* About this task: The answer must be every entry below, word for word, with the pictures left out.
◇ ◇ ◇
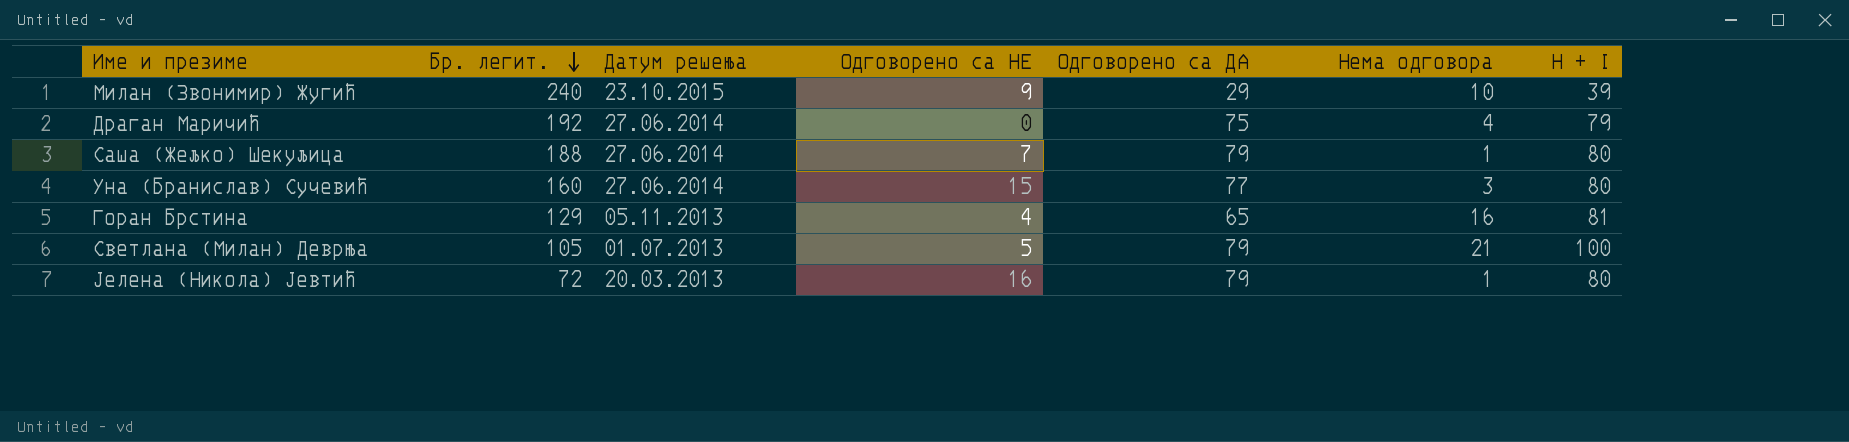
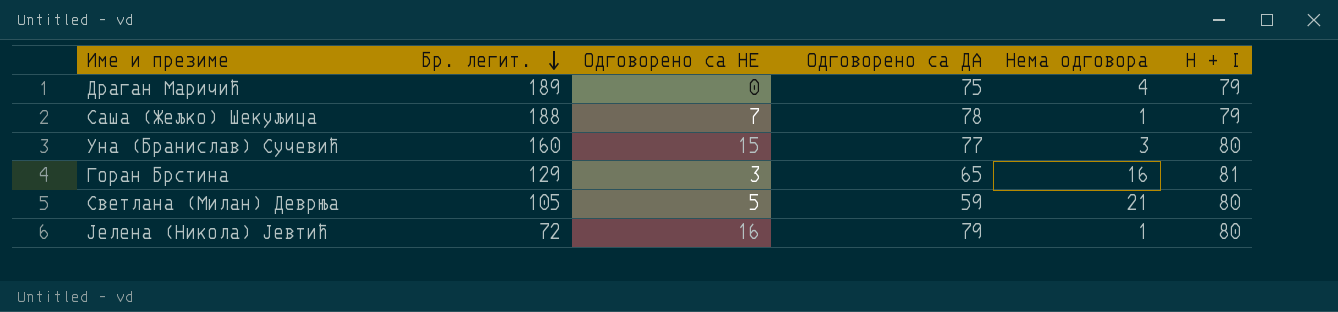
column Датум решења | position: 3 -> none
row Милан (Звонимир) Жугић: 240 | 23.10.2015 | 9 | 29 | 10 | 39 -> none
Драган Маричић | Бр. легит.: 192 -> 189
Саша (Жељко) Шекуљица | Одговорено са ДА: 79 -> 78
Саша (Жељко) Шекуљица | H + I: 80 -> 79
Горан Брстина | Одговорено са НЕ: 4 -> 3
Светлана (Милан) Деврња | Одговорено са ДА: 79 -> 59
Светлана (Милан) Деврња | H + I: 100 -> 80

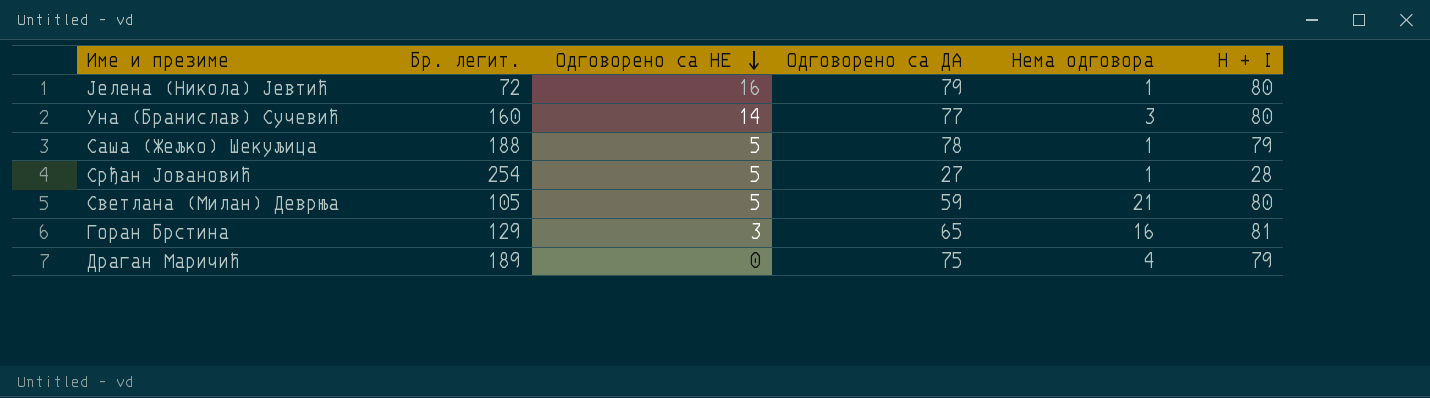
row order: Бр. легит. descending -> Одговорено са НЕ descending
Уна (Бранислав) Сучевић | Одговорено са НЕ: 15 -> 14
Саша (Жељко) Шекуљица | Одговорено са НЕ: 7 -> 5
row Срђан Јовановић: none -> 254 | 5 | 27 | 1 | 28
◇ ◇ ◇
* Output:
column Датум решења | position: 3 -> none
row Милан (Звонимир) Жугић: 240 | 23.10.2015 | 9 | 29 | 10 | 39 -> none
Драган Маричић | Бр. легит.: 192 -> 189
Саша (Жељко) Шекуљица | Одговорено са ДА: 79 -> 78
Саша (Жељко) Шекуљица | H + I: 80 -> 79
Горан Брстина | Одговорено са НЕ: 4 -> 3
Светлана (Милан) Деврња | Одговорено са ДА: 79 -> 59
Светлана (Милан) Деврња | H + I: 100 -> 80

row order: Бр. легит. descending -> Одговорено са НЕ descending
Уна (Бранислав) Сучевић | Одговорено са НЕ: 15 -> 14
Саша (Жељко) Шекуљица | Одговорено са НЕ: 7 -> 5
row Срђан Јовановић: none -> 254 | 5 | 27 | 1 | 28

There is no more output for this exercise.